🤖 AI Summary
To address the limitations of unimodal representation and frequent incompleteness of multimodal information in fine-grained plant identification, this paper proposes the first end-to-end multimodal deep learning framework for plant organ-level recognition (flower, leaf, fruit, stem). Methodologically, it introduces (1) a Modality Fusion Architecture Search (MFAS) mechanism that automatically discovers optimal fusion strategies via neural architecture search; (2) Multimodal-PlantCLEF—the first large-scale, organ-annotated multimodal plant benchmark comprising 979 species; and (3) multimodal dropout, a regularization technique enhancing robustness under partial modality absence. Experiments demonstrate state-of-the-art accuracy of 82.61% on Multimodal-PlantCLEF, outperforming the best handcrafted late-fusion baseline by 10.33%. McNemar’s test confirms statistical significance (p < 0.01).
📝 Abstract
Plant classification is vital for ecological conservation and agricultural productivity, enhancing our understanding of plant growth dynamics and aiding species preservation. The advent of deep learning (DL) techniques has revolutionized this field by enabling autonomous feature extraction, significantly reducing the dependence on manual expertise. However, conventional DL models often rely solely on single data sources, failing to capture the full biological diversity of plant species comprehensively. Recent research has turned to multimodal learning to overcome this limitation by integrating multiple data types, which enriches the representation of plant characteristics. This shift introduces the challenge of determining the optimal point for modality fusion. In this paper, we introduce a pioneering multimodal DL-based approach for plant classification with automatic modality fusion. Utilizing the multimodal fusion architecture search, our method integrates images from multiple plant organs -- flowers, leaves, fruits, and stems -- into a cohesive model.

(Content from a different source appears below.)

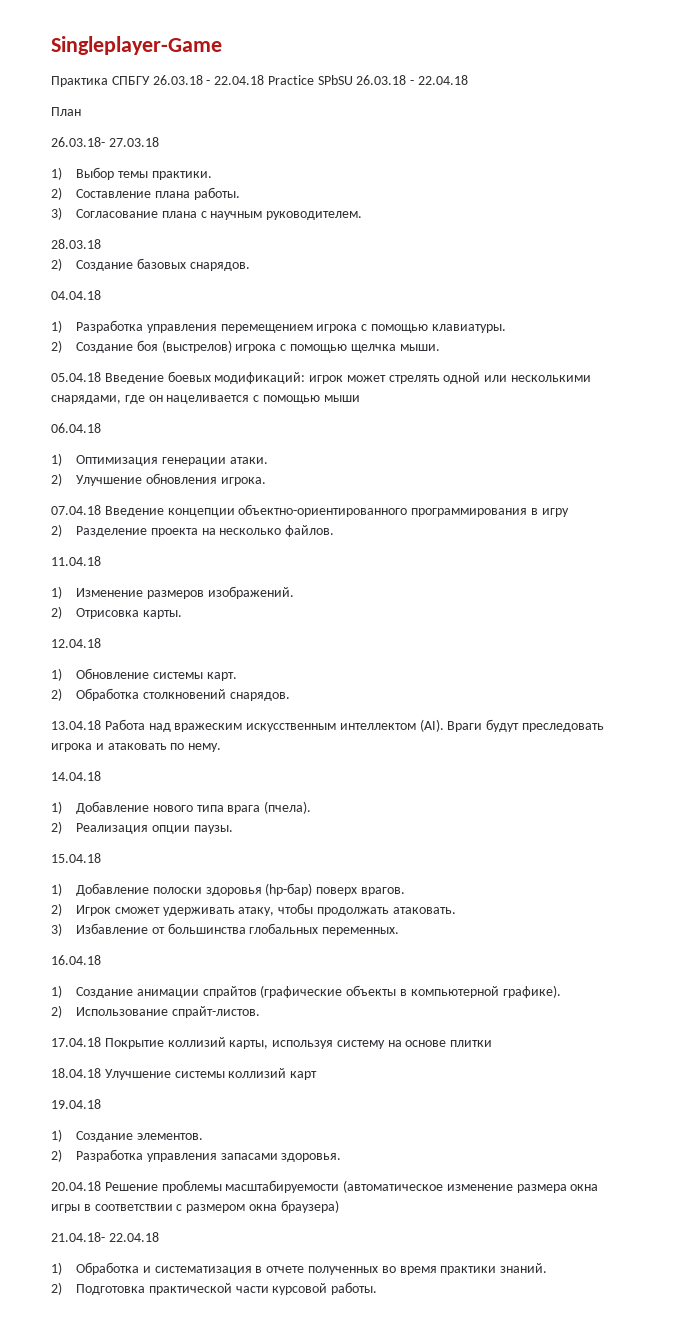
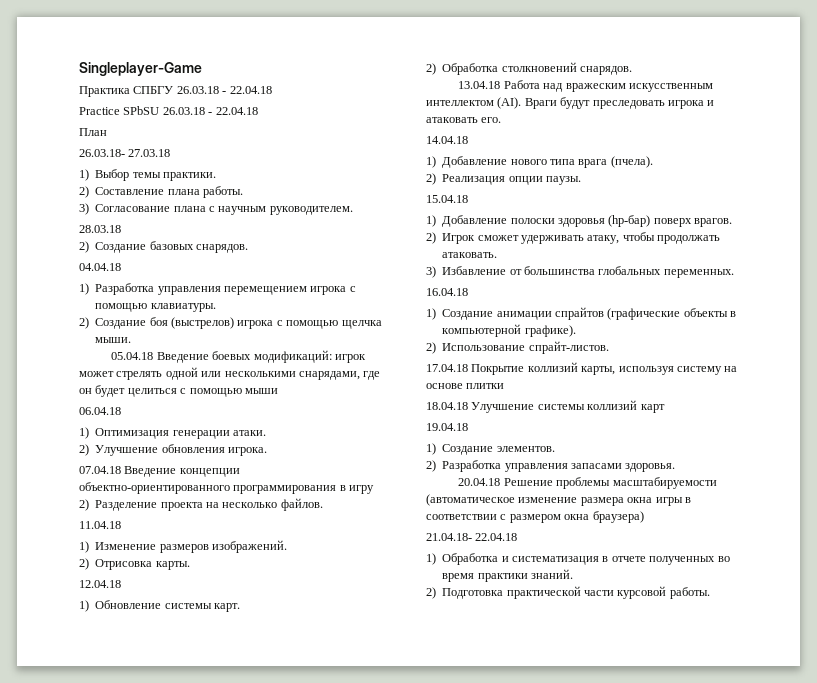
(265, 80) none -> (272, 90) //
[166,395,250,404] нацеливается -> [95,385,177,397] будет целиться
[170,743,222,752] по нему. -> [481,117,502,123] его.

To address the lack of multimodal datasets, we contributed Multimodal-PlantCLEF, a restructured version of the PlantCLEF2015 dataset tailored for multimodal tasks. Our method achieves 82.61% accuracy on 979 classes of Multimodal-PlantCLEF, surpassing state-of-the-art methods and outperforming late fusion by 10.33%. Through the incorporation of multimodal dropout, our approach demonstrates strong robustness to missing modalities. We validate our model against established benchmarks using standard performance metrics and McNemar's test, further underscoring its superiority.